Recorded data
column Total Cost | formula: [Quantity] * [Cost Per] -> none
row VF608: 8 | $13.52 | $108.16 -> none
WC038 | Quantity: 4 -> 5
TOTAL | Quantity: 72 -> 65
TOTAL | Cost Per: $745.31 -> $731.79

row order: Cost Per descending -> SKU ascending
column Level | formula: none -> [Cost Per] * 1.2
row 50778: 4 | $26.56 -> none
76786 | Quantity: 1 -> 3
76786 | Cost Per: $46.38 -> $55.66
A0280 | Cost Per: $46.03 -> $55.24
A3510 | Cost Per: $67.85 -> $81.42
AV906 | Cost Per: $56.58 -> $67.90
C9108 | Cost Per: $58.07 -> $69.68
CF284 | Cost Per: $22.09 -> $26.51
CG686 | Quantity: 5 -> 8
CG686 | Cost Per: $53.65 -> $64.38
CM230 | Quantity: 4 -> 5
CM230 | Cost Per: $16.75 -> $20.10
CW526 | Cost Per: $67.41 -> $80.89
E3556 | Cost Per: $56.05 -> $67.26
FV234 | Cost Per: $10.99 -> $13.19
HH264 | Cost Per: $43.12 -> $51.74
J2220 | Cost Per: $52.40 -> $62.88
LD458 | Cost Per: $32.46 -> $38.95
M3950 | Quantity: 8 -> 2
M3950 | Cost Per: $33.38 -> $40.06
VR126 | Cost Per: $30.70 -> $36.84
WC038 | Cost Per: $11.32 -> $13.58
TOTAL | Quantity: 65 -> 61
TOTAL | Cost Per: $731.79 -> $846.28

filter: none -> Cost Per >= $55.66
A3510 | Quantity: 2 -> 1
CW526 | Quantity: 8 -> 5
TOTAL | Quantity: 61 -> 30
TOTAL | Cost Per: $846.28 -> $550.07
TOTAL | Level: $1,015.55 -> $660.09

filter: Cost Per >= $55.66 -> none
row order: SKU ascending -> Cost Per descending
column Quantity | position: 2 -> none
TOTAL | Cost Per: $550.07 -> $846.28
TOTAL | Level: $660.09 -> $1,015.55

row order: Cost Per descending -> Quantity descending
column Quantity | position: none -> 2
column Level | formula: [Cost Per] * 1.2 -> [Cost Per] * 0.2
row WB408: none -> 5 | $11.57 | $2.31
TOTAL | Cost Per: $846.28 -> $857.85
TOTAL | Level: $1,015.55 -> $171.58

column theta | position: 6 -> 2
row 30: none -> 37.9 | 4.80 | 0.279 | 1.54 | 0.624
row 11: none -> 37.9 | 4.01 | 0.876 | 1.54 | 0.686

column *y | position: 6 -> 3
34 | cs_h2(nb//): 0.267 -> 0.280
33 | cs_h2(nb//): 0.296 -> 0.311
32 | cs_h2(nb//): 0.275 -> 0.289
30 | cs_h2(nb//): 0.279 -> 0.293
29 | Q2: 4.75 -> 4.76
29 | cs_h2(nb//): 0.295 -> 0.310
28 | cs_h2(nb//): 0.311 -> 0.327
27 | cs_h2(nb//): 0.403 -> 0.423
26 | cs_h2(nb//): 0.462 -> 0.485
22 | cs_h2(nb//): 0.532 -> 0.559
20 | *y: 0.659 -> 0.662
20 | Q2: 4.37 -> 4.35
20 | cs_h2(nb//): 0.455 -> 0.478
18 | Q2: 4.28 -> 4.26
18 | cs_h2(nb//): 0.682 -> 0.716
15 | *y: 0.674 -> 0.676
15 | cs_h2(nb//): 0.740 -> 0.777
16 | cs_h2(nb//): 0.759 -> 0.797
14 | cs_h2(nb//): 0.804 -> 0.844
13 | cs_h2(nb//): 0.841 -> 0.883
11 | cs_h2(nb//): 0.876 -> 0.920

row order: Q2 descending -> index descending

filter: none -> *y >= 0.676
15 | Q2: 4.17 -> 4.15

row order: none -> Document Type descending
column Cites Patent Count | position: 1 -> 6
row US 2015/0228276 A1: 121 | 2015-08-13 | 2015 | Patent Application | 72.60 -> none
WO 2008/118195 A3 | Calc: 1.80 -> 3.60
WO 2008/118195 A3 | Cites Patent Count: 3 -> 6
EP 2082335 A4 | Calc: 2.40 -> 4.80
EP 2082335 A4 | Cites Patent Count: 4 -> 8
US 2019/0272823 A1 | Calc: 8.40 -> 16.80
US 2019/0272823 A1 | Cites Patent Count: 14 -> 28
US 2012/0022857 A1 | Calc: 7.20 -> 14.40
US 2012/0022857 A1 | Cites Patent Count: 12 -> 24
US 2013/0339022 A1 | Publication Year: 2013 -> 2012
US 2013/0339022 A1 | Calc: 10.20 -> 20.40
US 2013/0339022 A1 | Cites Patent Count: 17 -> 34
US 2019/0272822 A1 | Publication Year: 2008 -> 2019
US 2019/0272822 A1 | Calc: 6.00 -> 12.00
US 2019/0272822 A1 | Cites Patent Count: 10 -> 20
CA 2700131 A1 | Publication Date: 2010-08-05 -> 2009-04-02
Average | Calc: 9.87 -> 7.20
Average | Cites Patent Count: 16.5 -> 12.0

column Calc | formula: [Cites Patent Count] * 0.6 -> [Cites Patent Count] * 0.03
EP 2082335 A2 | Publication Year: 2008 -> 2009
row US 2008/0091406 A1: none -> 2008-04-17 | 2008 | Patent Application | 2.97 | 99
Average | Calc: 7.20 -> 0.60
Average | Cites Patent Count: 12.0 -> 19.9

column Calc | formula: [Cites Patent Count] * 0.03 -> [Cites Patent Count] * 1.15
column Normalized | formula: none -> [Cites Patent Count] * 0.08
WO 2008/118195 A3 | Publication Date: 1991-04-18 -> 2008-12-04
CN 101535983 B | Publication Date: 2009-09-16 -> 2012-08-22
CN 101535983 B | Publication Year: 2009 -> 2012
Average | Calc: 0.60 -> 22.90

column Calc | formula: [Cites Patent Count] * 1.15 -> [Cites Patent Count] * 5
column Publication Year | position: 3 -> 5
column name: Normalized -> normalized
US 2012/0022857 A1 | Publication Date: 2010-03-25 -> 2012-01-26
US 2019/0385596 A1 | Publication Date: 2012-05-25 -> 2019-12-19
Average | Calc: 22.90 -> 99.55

Instructions to follow: A verbatim copy of the records above should be returned.

Task answer:
column Total Cost | formula: [Quantity] * [Cost Per] -> none
row VF608: 8 | $13.52 | $108.16 -> none
WC038 | Quantity: 4 -> 5
TOTAL | Quantity: 72 -> 65
TOTAL | Cost Per: $745.31 -> $731.79

row order: Cost Per descending -> SKU ascending
column Level | formula: none -> [Cost Per] * 1.2
row 50778: 4 | $26.56 -> none
76786 | Quantity: 1 -> 3
76786 | Cost Per: $46.38 -> $55.66
A0280 | Cost Per: $46.03 -> $55.24
A3510 | Cost Per: $67.85 -> $81.42
AV906 | Cost Per: $56.58 -> $67.90
C9108 | Cost Per: $58.07 -> $69.68
CF284 | Cost Per: $22.09 -> $26.51
CG686 | Quantity: 5 -> 8
CG686 | Cost Per: $53.65 -> $64.38
CM230 | Quantity: 4 -> 5
CM230 | Cost Per: $16.75 -> $20.10
CW526 | Cost Per: $67.41 -> $80.89
E3556 | Cost Per: $56.05 -> $67.26
FV234 | Cost Per: $10.99 -> $13.19
HH264 | Cost Per: $43.12 -> $51.74
J2220 | Cost Per: $52.40 -> $62.88
LD458 | Cost Per: $32.46 -> $38.95
M3950 | Quantity: 8 -> 2
M3950 | Cost Per: $33.38 -> $40.06
VR126 | Cost Per: $30.70 -> $36.84
WC038 | Cost Per: $11.32 -> $13.58
TOTAL | Quantity: 65 -> 61
TOTAL | Cost Per: $731.79 -> $846.28

filter: none -> Cost Per >= $55.66
A3510 | Quantity: 2 -> 1
CW526 | Quantity: 8 -> 5
TOTAL | Quantity: 61 -> 30
TOTAL | Cost Per: $846.28 -> $550.07
TOTAL | Level: $1,015.55 -> $660.09

filter: Cost Per >= $55.66 -> none
row order: SKU ascending -> Cost Per descending
column Quantity | position: 2 -> none
TOTAL | Cost Per: $550.07 -> $846.28
TOTAL | Level: $660.09 -> $1,015.55

row order: Cost Per descending -> Quantity descending
column Quantity | position: none -> 2
column Level | formula: [Cost Per] * 1.2 -> [Cost Per] * 0.2
row WB408: none -> 5 | $11.57 | $2.31
TOTAL | Cost Per: $846.28 -> $857.85
TOTAL | Level: $1,015.55 -> $171.58

column theta | position: 6 -> 2
row 30: none -> 37.9 | 4.80 | 0.279 | 1.54 | 0.624
row 11: none -> 37.9 | 4.01 | 0.876 | 1.54 | 0.686

column *y | position: 6 -> 3
34 | cs_h2(nb//): 0.267 -> 0.280
33 | cs_h2(nb//): 0.296 -> 0.311
32 | cs_h2(nb//): 0.275 -> 0.289
30 | cs_h2(nb//): 0.279 -> 0.293
29 | Q2: 4.75 -> 4.76
29 | cs_h2(nb//): 0.295 -> 0.310
28 | cs_h2(nb//): 0.311 -> 0.327
27 | cs_h2(nb//): 0.403 -> 0.423
26 | cs_h2(nb//): 0.462 -> 0.485
22 | cs_h2(nb//): 0.532 -> 0.559
20 | *y: 0.659 -> 0.662
20 | Q2: 4.37 -> 4.35
20 | cs_h2(nb//): 0.455 -> 0.478
18 | Q2: 4.28 -> 4.26
18 | cs_h2(nb//): 0.682 -> 0.716
15 | *y: 0.674 -> 0.676
15 | cs_h2(nb//): 0.740 -> 0.777
16 | cs_h2(nb//): 0.759 -> 0.797
14 | cs_h2(nb//): 0.804 -> 0.844
13 | cs_h2(nb//): 0.841 -> 0.883
11 | cs_h2(nb//): 0.876 -> 0.920

row order: Q2 descending -> index descending

filter: none -> *y >= 0.676
15 | Q2: 4.17 -> 4.15

row order: none -> Document Type descending
column Cites Patent Count | position: 1 -> 6
row US 2015/0228276 A1: 121 | 2015-08-13 | 2015 | Patent Application | 72.60 -> none
WO 2008/118195 A3 | Calc: 1.80 -> 3.60
WO 2008/118195 A3 | Cites Patent Count: 3 -> 6
EP 2082335 A4 | Calc: 2.40 -> 4.80
EP 2082335 A4 | Cites Patent Count: 4 -> 8
US 2019/0272823 A1 | Calc: 8.40 -> 16.80
US 2019/0272823 A1 | Cites Patent Count: 14 -> 28
US 2012/0022857 A1 | Calc: 7.20 -> 14.40
US 2012/0022857 A1 | Cites Patent Count: 12 -> 24
US 2013/0339022 A1 | Publication Year: 2013 -> 2012
US 2013/0339022 A1 | Calc: 10.20 -> 20.40
US 2013/0339022 A1 | Cites Patent Count: 17 -> 34
US 2019/0272822 A1 | Publication Year: 2008 -> 2019
US 2019/0272822 A1 | Calc: 6.00 -> 12.00
US 2019/0272822 A1 | Cites Patent Count: 10 -> 20
CA 2700131 A1 | Publication Date: 2010-08-05 -> 2009-04-02
Average | Calc: 9.87 -> 7.20
Average | Cites Patent Count: 16.5 -> 12.0

column Calc | formula: [Cites Patent Count] * 0.6 -> [Cites Patent Count] * 0.03
EP 2082335 A2 | Publication Year: 2008 -> 2009
row US 2008/0091406 A1: none -> 2008-04-17 | 2008 | Patent Application | 2.97 | 99
Average | Calc: 7.20 -> 0.60
Average | Cites Patent Count: 12.0 -> 19.9

column Calc | formula: [Cites Patent Count] * 0.03 -> [Cites Patent Count] * 1.15
column Normalized | formula: none -> [Cites Patent Count] * 0.08
WO 2008/118195 A3 | Publication Date: 1991-04-18 -> 2008-12-04
CN 101535983 B | Publication Date: 2009-09-16 -> 2012-08-22
CN 101535983 B | Publication Year: 2009 -> 2012
Average | Calc: 0.60 -> 22.90

column Calc | formula: [Cites Patent Count] * 1.15 -> [Cites Patent Count] * 5
column Publication Year | position: 3 -> 5
column name: Normalized -> normalized
US 2012/0022857 A1 | Publication Date: 2010-03-25 -> 2012-01-26
US 2019/0385596 A1 | Publication Date: 2012-05-25 -> 2019-12-19
Average | Calc: 22.90 -> 99.55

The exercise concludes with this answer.